Utilizing rice flour, recycled paper, binder, ceramic, glaze, paint, and rope, these rocks, hand formed by Robyn, are not natural. Nevertheless, they are rocks reflecting the ways in which identity can be fabricated by social constructs that serve political and economic ends. The rocks are monolithic and under further scrutiny– imprinted and marked by stories, poems, and words that exist to perform, to explain, and to render legibility. The rocks are arranged in a way that opposes nature because, to exist under the gaze of perception and the weight of expectations, requires performance.
These rocks are rocks simply because they are. The bare environment is artificial. Contrast this to the common use of rocks in the Chinese art of penjing, where they are integrated into a small pot together with miniature trees to match the natural environments of mountains that depict landscapes. This spiral of rocks would never be naturally occurring in nature. In fact, the arrangement of rocks in a non-natural way is an archeological way ancient civilizations have marked their existence. Megaliths for ritual, astronomy, or commemoration worldwide exist to ground the metaphysical. In this case, for understanding the inner strife of mixed race and mixed cultural identity that feels almost artificial and unnatural, contrast to the aims of penjing.

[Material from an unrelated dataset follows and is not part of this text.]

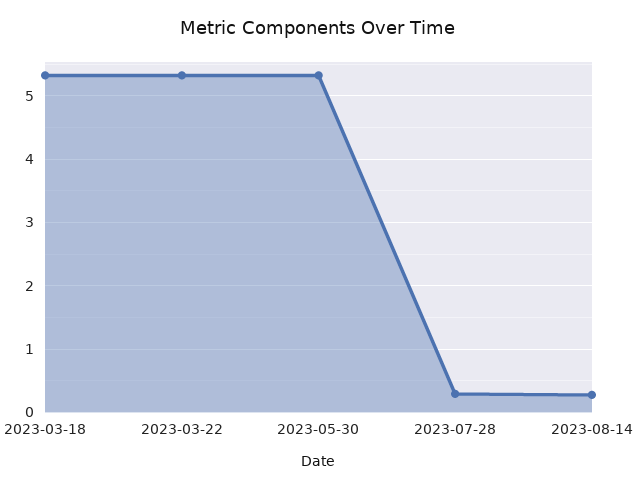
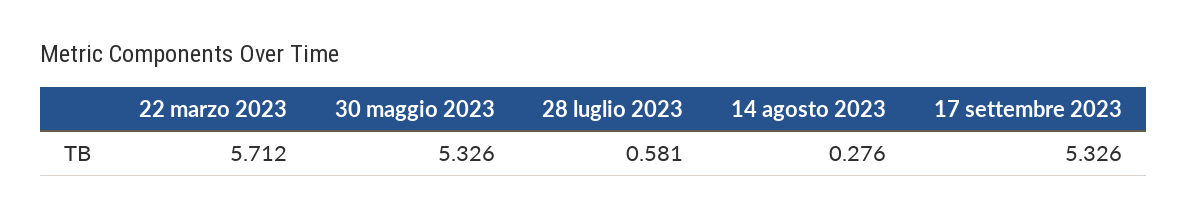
2023-03-18: 5.3 -> none
2023-03-22: 5.3 -> 5.712
2023-07-28: 0.3 -> 0.581
17 settembre 2023: none -> 5.326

Homi Bhaba’s third space speaks to multicultural and multiracial existences that challenge fixed notions of culture and nationhood. However, the third space does not align with hegemonic categorizations. Those with mixed-race or multicultural identities often experience exclusion early on. To be included in a group, they must align themselves with a single identity. The deconstruction of identity evokes loss, grief, longing for inclusion based on wholeness. There is a yearning for belonging while also refusing to be read into singular cultural and racial designations that reinforce prejudices, norms, and borders. Rocks at one point were a part of a larger whole. Though broken off, they are still classified as the whole they were once a part of. In-spite of the distance and transformations, these changes speak to the different environments that the rocks have experienced. The construction and ambiguity of the origins of these rocks and traces of tangible cultural identity speak to the incompatibility with social expectations and the ways in which deconstruction of identity evokes loss, grief, longing for inclusion based on wholeness. The absence in this exhibition captures this empty feeling, the desire to be, as a whole, accepted, without having to change or bend to fit manufactured or reductive labels.
This exhibition seeks to render physical authenticity to the artist’s experience of biracial identity, perception, judgement, and expectation. The lucky knot, the Chinese text, the reflective surfaces all push the viewer to reflect on their role in identifying and forming identity. With a few traces of digestible culture, it challenges us to reflect on the transformative potential of individual and collective recognition. For those familiar with a lifetime of explaining our identities and seeking understanding, consider this: What would you do if it didn't matter in the end?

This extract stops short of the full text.